The 5th source of our living tradition is perhaps the one most often associated with Unitarian Universalism. Reason is the common thread that binds UU history; and it has steered UU faith toward humanity rather than divinity. To some degree, all faith seeks support from reason, and every reasoned argument exposes an underlying faith. Reason and faith transcend one another, yet they cannot escape one another. When they work in opposition they force our opinions to dangerous extremes. Conversely, when they align themselves too closely they compromise our thinking. But when they strike the right balance they become, in the words of Pope John Paul II, "two wings on which the human spirit rises to the contemplation of truth." Acting in concert they elevate human discourse, each one curbing the excesses of the other.
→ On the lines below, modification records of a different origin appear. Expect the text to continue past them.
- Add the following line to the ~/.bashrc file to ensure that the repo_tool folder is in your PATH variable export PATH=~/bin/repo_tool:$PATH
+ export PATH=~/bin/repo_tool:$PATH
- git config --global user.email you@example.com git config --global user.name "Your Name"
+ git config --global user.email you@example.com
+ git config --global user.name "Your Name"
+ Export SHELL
To me, this struggle for balance defines liberal religion. By the late 19th century Unitarian rationalism had become a victim of its own success. Perhaps fearing a spiritual void, Unitarians spearheaded the rise of humanism, a guarded alliance between faith and reason. By faith, I mean commitment to values that people hold sacred, ideals that may or may not be personified by a God. John Dietrich reinvigorated the Unitarian movement with the values of human dignity and responsibility, compassion, ethics, and the arts. In 1930 Unitarian activists Charles and Clara Potter published "Humanism: A New Religion."
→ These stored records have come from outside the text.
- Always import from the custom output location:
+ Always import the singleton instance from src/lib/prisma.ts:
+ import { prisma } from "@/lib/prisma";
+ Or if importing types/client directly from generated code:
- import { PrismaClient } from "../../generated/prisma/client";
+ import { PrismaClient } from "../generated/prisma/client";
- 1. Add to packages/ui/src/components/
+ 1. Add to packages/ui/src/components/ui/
If religious humanism moderated the excesses of faith and reason, to some it combined the worst of both worlds. Atheist Sam Harris blames Unitarian reason for making a worn-out Christianity more palatable, and tolerance for giving cover to fundamentalism. He maintains the "theology of wrath has far more intellectual merit" than inclusive theologies, and attributes social conflict more to the respect accorded religious faith than to faith itself. In Harris’ black and white world, the real enemy is gray.

I would argue that respecting the ideas of others is not only part of our humanist heritage; it is essential to sound reasoning. I worked with a team of Japanese scientists who were relentlessly rational, yet always modest and respectful. If we did not agree on something, they never argued their position. Instead, they asked me to help them understand my position. They persisted until either they saw the light or (more often) I came face-to-face with my own error. In science or religion, the goal of true respect is clarity, not charity.

If you will allow a household analogy, your washer and dryer plug into separate circuits, but connect to a common ground. Without this shared reference, the individual grounds would drift apart in voltage and you could get electrocuted by touching both appliances at the same time. I look at reason as the common ground that ties our minds to others and prevents our private realities from drifting too far apart. Like the electrical ground, reason supplies no energy. But it channels our passion to productive purposes. Without reason, differences in faith can be lethal. Just as a proper ground requires a low-resistance path between circuits, effective reason requires free communication between different points of view. That will not happen without mutual respect, the essence of our humanist faith.

While humanism has tempered the intellectual tone of Unitarian Universalism, it continues to defend reason against the abuses of faith. Critical thinking is virtually off limits within modern fundamentalism, and this pales in comparison to the Dark Ages. In those days, ecclesiastical and political power combined to create a tyranny of dogma. Any who defied church doctrine were punished or killed for heresy. Enslaved to religion, reason was understood to be the sole prerogative of God or his representatives. Saint Augustine reasoned (somehow) that only the will to believe can produce knowledge. He equated virtue with celibacy and was preoccupied with the damnation of un-baptized infants.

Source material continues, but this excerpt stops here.